In advent of the creation of Tools for Server provisioning such as Puppet, Chef and Ansible. Server automation became something which everyone would start using, sharing and improving. With those technologies following some patterns, people started contributing for common sense using the same “ideology/DSL” to provide those scripts.

Now days is pretty trivial to provide a Ruby on Rails specialized server for you project. Projects such as Ansible Galaxy make our life easier.

If we need a recipe for a nginx, passenger or postgresql service we want to install in our server, certainly you’re going to find something where you can just download and start using right away.

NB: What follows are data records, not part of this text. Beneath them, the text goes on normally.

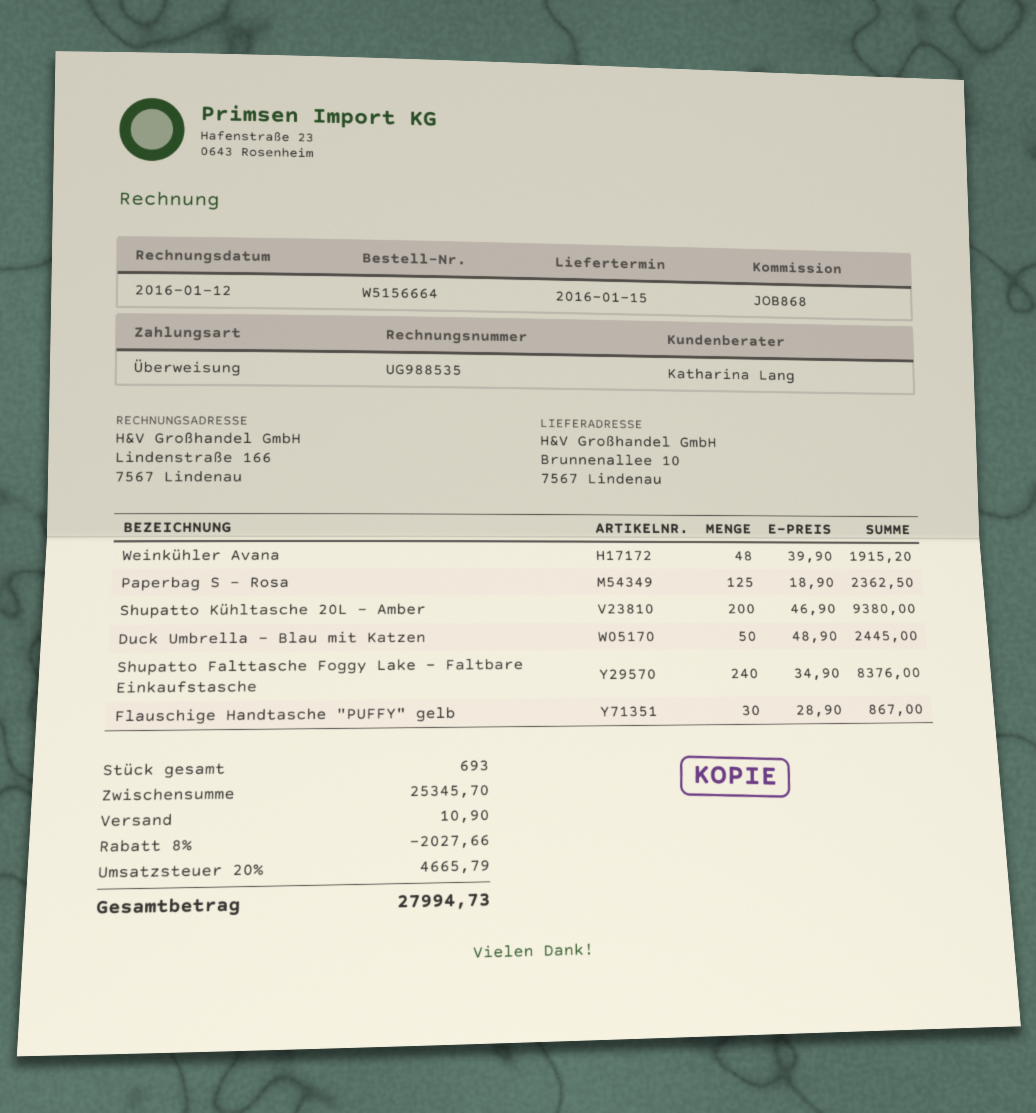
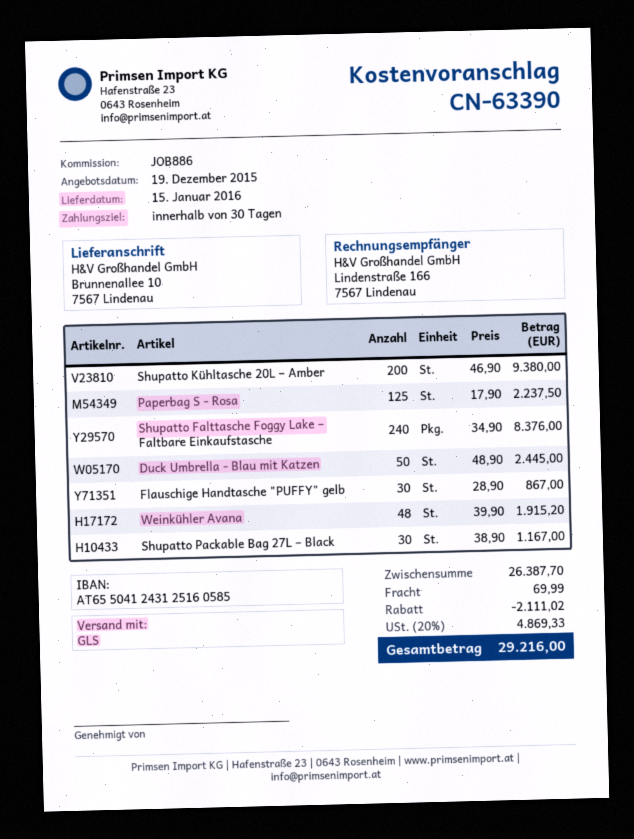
reference: JOB868 -> JOB886
Paperbag S - Rosa: 125 x 18.90 = 2362.50 -> 125 x 17.90 = 2237.50
Shupatto Packable Bag 27L – Black: none -> 30 x 38.90 = 1167.00
subtotal: 25345.70 -> 26387.70
discount: 2027.66 -> 2111.02
shipping: 10.90 -> 69.99
tax: 20% = 4665.79 -> 20% = 4869.33
total: 27994.73 -> 29216.00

One of the biggest benefits of start using such a kind of tool is that comparing with the technics before used, where everybody spend hours provisioning a server. Now, we can provide a complete server in less than 4 minutes depending on the connection and resources.

If tomorrow we need more 5 servers, we can use the same recipe. It definitely makes our life easier when we have such a tool that can help any developer in our team with basic knowledge to provide a new sandbox environment.

DevOps Movement

Throughout all those history facts in web development, the necessity of a better interaction and understanding between Software Developers and Infrastructure Specialists started to be considered.

The way we develop software has been changing continuously with the adoption of Agile, Lean cycle with feedbacks, Continuous Integration, once we started depending more on tests to guarantee we have consistent functionalities, Continuous Delivery When started deploying our code using some triggering system such as Jenkins. And at some point Continuous Deployment, when the company is mature enough to delivery/deploy some valuable change/feature any time following automatic approval or manual QA, being also capable of doing automatic rollbacks in case something goes wrong in production.

We’re walking to the point where we’re reliable enough to be able to avoid maintenance windows or downtime feeling for end users. With the advent of technics such as Canary Release, we’re able to after the long process of development and deployment, release a feature for a determined amount of users and massively test this feature before it goes public for everybody.

Ruby Perspective

I’ve been talking a lot about history facts and how we’ve been evolving the way we develop and deploy a project.

In a ruby perspective, you can see many scenarios where you probably have worked before such as deployment with Heroku or Capistrano in any server through SSH access. If you have some experience with ruby environment and community there’s no surprise here, maybe a good refresh in your mind.

OS-level virtualization

With the advent of the creation of new technologies for OS-level virtualization such as Docker, we are now able to deploy our entire infrastructure in our continuous deployment phase.

Instead of having our pre-configured servers, now we have application images where we can build and create containers from. And must of the time in a hight speed way where the end users can detect downtimes between releases.

With those technologies, depending of the abstraction of the services you have in your application, it’s trivial for example scale your web app to start having 10–100 instances and for example in case you massively use background job workers, just scale the number of Sidekiq workers from 1–100 in seconds.